(ABOUT THIS EXERCISE) Transcribe all of the records word for word, please, omitting the pictures.

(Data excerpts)
++++

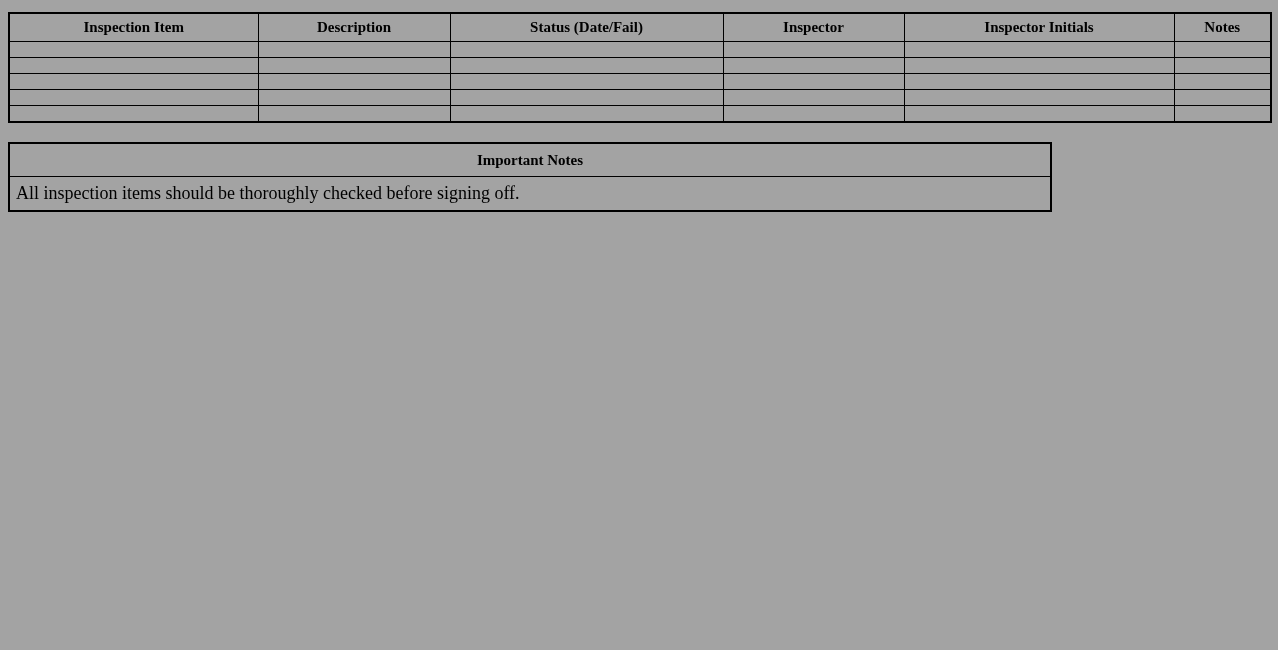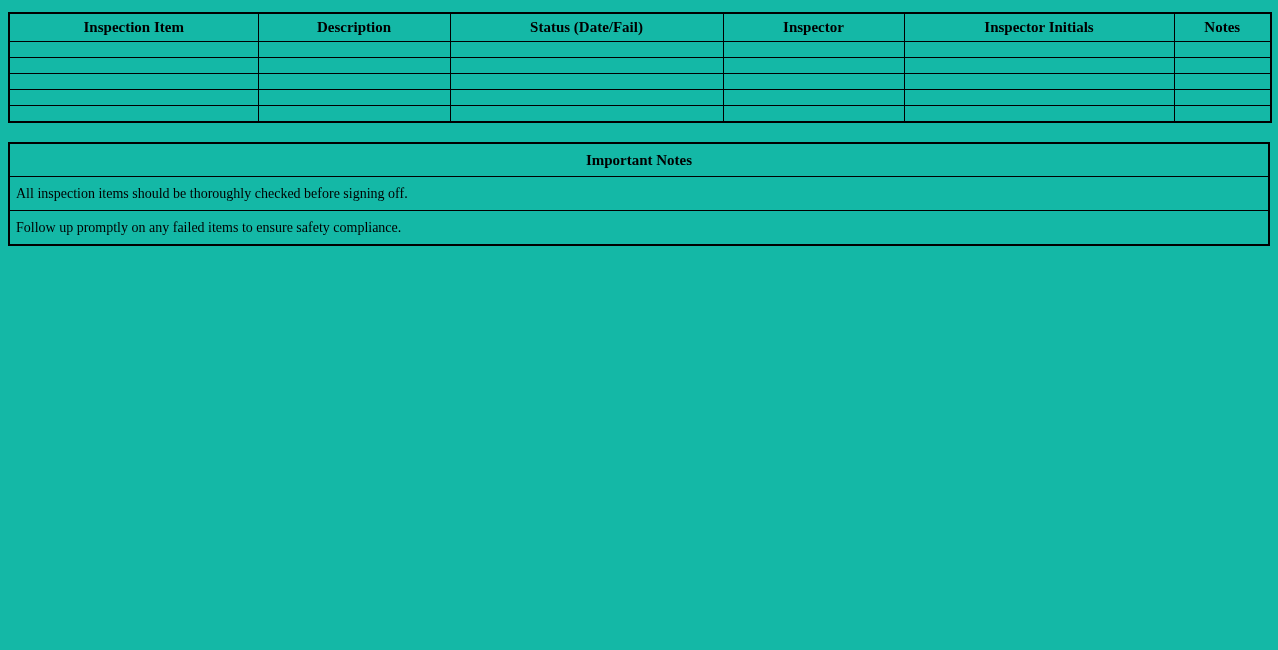--- a/index.html
+++ b/index.html
@@ -6,27 +6,27 @@
     margin: 0;
     padding: 0;
     background: #ffffff;
     color: #000000;
     font-family: "Liberation Serif", "DejaVu Serif", serif;
   }
   .page {
     position: relative;
     width: 1278px;
     height: 650px;
-    background: #14b8a6;
+    background: #a3a3a3;
     overflow: hidden;
   }
   table {
     border-collapse: collapse;
     table-layout: fixed;
-    width: 1262px;
+    width: 1044px;
     margin-left: 8px;
     border: 2px solid #000000;
   }
   th, td {
     border: 1px solid #000000;
     overflow: hidden;
     white-space: nowrap;
   }
   
   .inspection-table {
@@ -57,21 +57,21 @@
   .notes-table th {
     height: 32px;
     font-size: 15px;
     font-weight: bold;
     text-align: center;
     vertical-align: middle;
     padding: 0;
   }
   .notes-table td {
     height: 33px;
-    font-size: 14px;
+    font-size: 18px;
     text-align: left;
     vertical-align: middle;
     padding: 0 0 0 6px;
   }
 </style>
 </head>
 <body>
 
 <div class="page">
 
@@ -141,19 +141,16 @@
   <table class="notes-table">
     <thead>
       <tr>
         <th>Important Notes</th>
       </tr>
     </thead>
     <tbody>
       <tr>
         <td>All inspection items should be thoroughly checked before signing off.</td>
       </tr>
-      <tr>
-        <td>Follow up promptly on any failed items to ensure safety compliance.</td>
-      </tr>
     </tbody>
   </table>
 
 </div>
 
 </body></html>

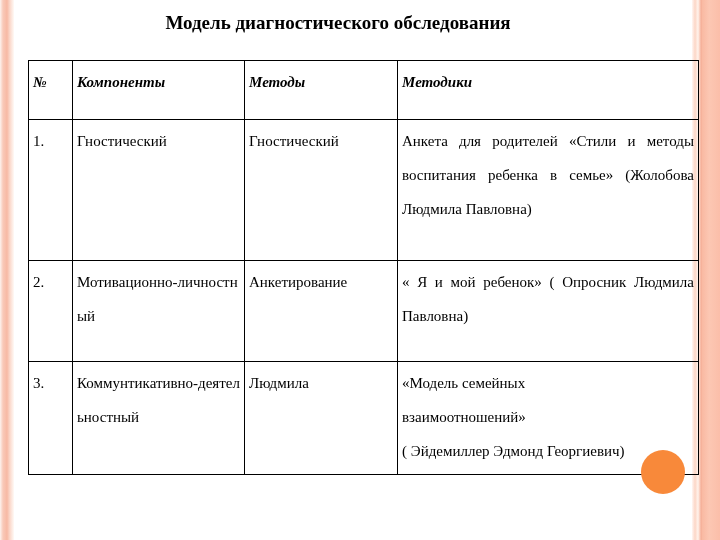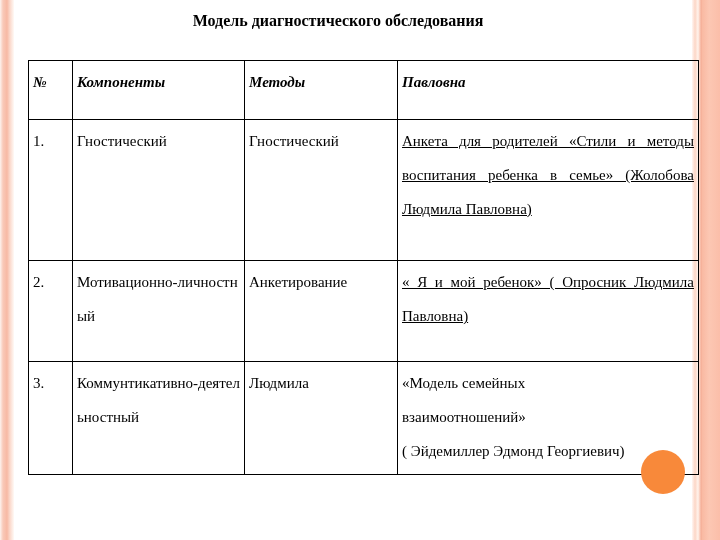--- a/index.html
+++ b/index.html
@@ -16,35 +16,35 @@
   .frame-right-inner {
     position:absolute; left:692px; top:0; width:10px; height:540px;
     background:linear-gradient(to right,#fff6f2 0px,#fcd6c6 3px,#fff3ec 6px,#f6b29b 9px);
   }
   .frame-right {
     position:absolute; left:702px; top:0; width:18px; height:540px;
     background:linear-gradient(to right,#f9b9a2,#fcc7b3 40%,#fbbea9);
   }
   .title {
     position:absolute; left:0; top:12px; width:676px; text-align:center;
-    font-size:16px; font-weight:bold;
+    font-size:19px; font-weight:bold;
   }
   table {
     position:absolute; left:28px; top:60px; width:670px;
     border-collapse:collapse; table-layout:fixed;
   }
   td {
     border:1px solid #000; vertical-align:top;
     font-size:15px; line-height:34px; padding:4px 4px 0 4px;
   }
   tr.head td { font-style:italic; font-weight:bold; height:54px; padding-top:4px; }
   tr.r1 td { height:136px; }
   tr.r2 td { height:96px; }
   tr.r3 td { height:108px; }
-  .just { text-align:justify; text-align-last:left;text-decoration:underline; }
+  .just { text-align:justify; text-align-last:left; }
   .dot {
     position:absolute; left:641px; top:450px; width:44px; height:44px;
     border-radius:50%; background:#f8893a;
   }
 </style>
 </head>
 <body>
 
 <div class="frame-left"></div>
 <div class="frame-right-inner"></div>
@@ -57,21 +57,21 @@
     <col style="width:44px">
     <col style="width:172px">
     <col style="width:153px">
     <col style="width:301px">
   </colgroup>
   <tbody>
       <tr class="head">
     <td>№</td>
     <td>Компоненты</td>
     <td>Методы</td>
-    <td>Павловна</td>
+    <td>Методики</td>
   </tr>
   <tr class="r1">
     <td>1.</td>
     <td>Гностический</td>
     <td>Гностический</td>
     <td class="just">Анкета для родителей «Стили и методы воспитания ребенка в семье» (Жолобова Людмила Павловна)</td>
   </tr>
   <tr class="r2">
     <td>2.</td>
     <td style="word-break:break-all">Мотивационно-личностный</td>

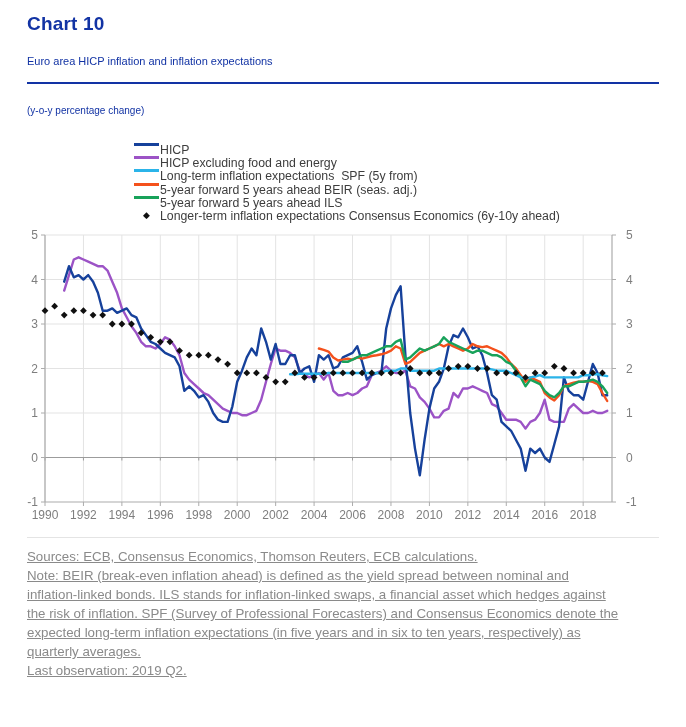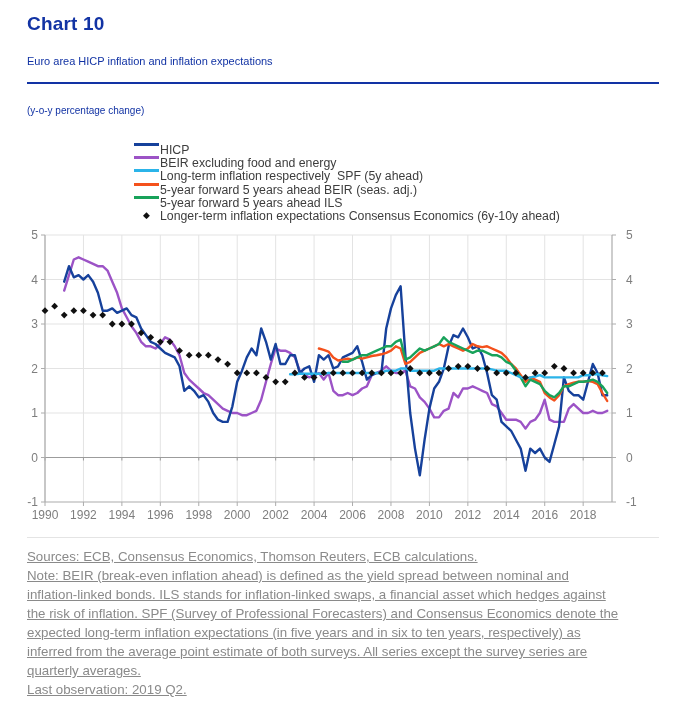--- a/index.html
+++ b/index.html
@@ -27,25 +27,25 @@
   <div class="title-rule"></div>
   <div class="unit-note">(y-o-y percentage change)</div>
 
   <div class="legend">
       <div class="legend-row">
         <span class="legend-swatch line" style="background: rgb(22, 65, 155);"></span>
         <span class="legend-label">HICP</span>
       </div>
       <div class="legend-row">
         <span class="legend-swatch line" style="background: rgb(156, 83, 198);"></span>
-        <span class="legend-label">BEIR excluding food and energy</span>
+        <span class="legend-label">HICP excluding food and energy</span>
       </div>
       <div class="legend-row">
         <span class="legend-swatch line" style="background: rgb(43, 180, 233);"></span>
-        <span class="legend-label">Long-term inflation respectively  SPF (5y ahead)</span>
+        <span class="legend-label">Long-term inflation expectations  SPF (5y from)</span>
       </div>
       <div class="legend-row">
         <span class="legend-swatch line" style="background: rgb(244, 81, 28);"></span>
         <span class="legend-label">5-year forward 5 years ahead BEIR (seas. adj.)</span>
       </div>
       <div class="legend-row">
         <span class="legend-swatch line" style="background: rgb(24, 162, 90);"></span>
         <span class="legend-label">5-year forward 5 years ahead ILS</span>
       </div>
       <div class="legend-row">
@@ -233,17 +233,16 @@
   </div>
 
   <div class="divider"></div>
 
   <div class="footer">
     <div>Sources: ECB, Consensus Economics, Thomson Reuters, ECB calculations.</div>
     <div>Note: BEIR (break-even inflation ahead) is defined as the yield spread between nominal and</div>
     <div>inflation-linked bonds. ILS stands for inflation-linked swaps, a financial asset which hedges against</div>
     <div>the risk of inflation. SPF (Survey of Professional Forecasters) and Consensus Economics denote the</div>
     <div>expected long-term inflation expectations (in five years and in six to ten years, respectively) as</div>
-    <div>inferred from the average point estimate of both surveys. All series except the survey series are</div>
     <div>quarterly averages.</div>
     <div>Last observation: 2019 Q2.</div>
   </div>
 </div>
 
 </body></html>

++++

(SOLUTION TO THE PROBLEM)
--- a/index.html
+++ b/index.html
@@ -6,27 +6,27 @@
     margin: 0;
     padding: 0;
     background: #ffffff;
     color: #000000;
     font-family: "Liberation Serif", "DejaVu Serif", serif;
   }
   .page {
     position: relative;
     width: 1278px;
     height: 650px;
-    background: #14b8a6;
+    background: #a3a3a3;
     overflow: hidden;
   }
   table {
     border-collapse: collapse;
     table-layout: fixed;
-    width: 1262px;
+    width: 1044px;
     margin-left: 8px;
     border: 2px solid #000000;
   }
   th, td {
     border: 1px solid #000000;
     overflow: hidden;
     white-space: nowrap;
   }
   
   .inspection-table {
@@ -57,21 +57,21 @@
   .notes-table th {
     height: 32px;
     font-size: 15px;
     font-weight: bold;
     text-align: center;
     vertical-align: middle;
     padding: 0;
   }
   .notes-table td {
     height: 33px;
-    font-size: 14px;
+    font-size: 18px;
     text-align: left;
     vertical-align: middle;
     padding: 0 0 0 6px;
   }
 </style>
 </head>
 <body>
 
 <div class="page">
 
@@ -141,19 +141,16 @@
   <table class="notes-table">
     <thead>
       <tr>
         <th>Important Notes</th>
       </tr>
     </thead>
     <tbody>
       <tr>
         <td>All inspection items should be thoroughly checked before signing off.</td>
       </tr>
-      <tr>
-        <td>Follow up promptly on any failed items to ensure safety compliance.</td>
-      </tr>
     </tbody>
   </table>
 
 </div>
 
 </body></html>

--- a/index.html
+++ b/index.html
@@ -16,35 +16,35 @@
   .frame-right-inner {
     position:absolute; left:692px; top:0; width:10px; height:540px;
     background:linear-gradient(to right,#fff6f2 0px,#fcd6c6 3px,#fff3ec 6px,#f6b29b 9px);
   }
   .frame-right {
     position:absolute; left:702px; top:0; width:18px; height:540px;
     background:linear-gradient(to right,#f9b9a2,#fcc7b3 40%,#fbbea9);
   }
   .title {
     position:absolute; left:0; top:12px; width:676px; text-align:center;
-    font-size:16px; font-weight:bold;
+    font-size:19px; font-weight:bold;
   }
   table {
     position:absolute; left:28px; top:60px; width:670px;
     border-collapse:collapse; table-layout:fixed;
   }
   td {
     border:1px solid #000; vertical-align:top;
     font-size:15px; line-height:34px; padding:4px 4px 0 4px;
   }
   tr.head td { font-style:italic; font-weight:bold; height:54px; padding-top:4px; }
   tr.r1 td { height:136px; }
   tr.r2 td { height:96px; }
   tr.r3 td { height:108px; }
-  .just { text-align:justify; text-align-last:left;text-decoration:underline; }
+  .just { text-align:justify; text-align-last:left; }
   .dot {
     position:absolute; left:641px; top:450px; width:44px; height:44px;
     border-radius:50%; background:#f8893a;
   }
 </style>
 </head>
 <body>
 
 <div class="frame-left"></div>
 <div class="frame-right-inner"></div>
@@ -57,21 +57,21 @@
     <col style="width:44px">
     <col style="width:172px">
     <col style="width:153px">
     <col style="width:301px">
   </colgroup>
   <tbody>
       <tr class="head">
     <td>№</td>
     <td>Компоненты</td>
     <td>Методы</td>
-    <td>Павловна</td>
+    <td>Методики</td>
   </tr>
   <tr class="r1">
     <td>1.</td>
     <td>Гностический</td>
     <td>Гностический</td>
     <td class="just">Анкета для родителей «Стили и методы воспитания ребенка в семье» (Жолобова Людмила Павловна)</td>
   </tr>
   <tr class="r2">
     <td>2.</td>
     <td style="word-break:break-all">Мотивационно-личностный</td>

--- a/index.html
+++ b/index.html
@@ -27,25 +27,25 @@
   <div class="title-rule"></div>
   <div class="unit-note">(y-o-y percentage change)</div>
 
   <div class="legend">
       <div class="legend-row">
         <span class="legend-swatch line" style="background: rgb(22, 65, 155);"></span>
         <span class="legend-label">HICP</span>
       </div>
       <div class="legend-row">
         <span class="legend-swatch line" style="background: rgb(156, 83, 198);"></span>
-        <span class="legend-label">BEIR excluding food and energy</span>
+        <span class="legend-label">HICP excluding food and energy</span>
       </div>
       <div class="legend-row">
         <span class="legend-swatch line" style="background: rgb(43, 180, 233);"></span>
-        <span class="legend-label">Long-term inflation respectively  SPF (5y ahead)</span>
+        <span class="legend-label">Long-term inflation expectations  SPF (5y from)</span>
       </div>
       <div class="legend-row">
         <span class="legend-swatch line" style="background: rgb(244, 81, 28);"></span>
         <span class="legend-label">5-year forward 5 years ahead BEIR (seas. adj.)</span>
       </div>
       <div class="legend-row">
         <span class="legend-swatch line" style="background: rgb(24, 162, 90);"></span>
         <span class="legend-label">5-year forward 5 years ahead ILS</span>
       </div>
       <div class="legend-row">
@@ -233,17 +233,16 @@
   </div>
 
   <div class="divider"></div>
 
   <div class="footer">
     <div>Sources: ECB, Consensus Economics, Thomson Reuters, ECB calculations.</div>
     <div>Note: BEIR (break-even inflation ahead) is defined as the yield spread between nominal and</div>
     <div>inflation-linked bonds. ILS stands for inflation-linked swaps, a financial asset which hedges against</div>
     <div>the risk of inflation. SPF (Survey of Professional Forecasters) and Consensus Economics denote the</div>
     <div>expected long-term inflation expectations (in five years and in six to ten years, respectively) as</div>
-    <div>inferred from the average point estimate of both surveys. All series except the survey series are</div>
     <div>quarterly averages.</div>
     <div>Last observation: 2019 Q2.</div>
   </div>
 </div>
 
 </body></html>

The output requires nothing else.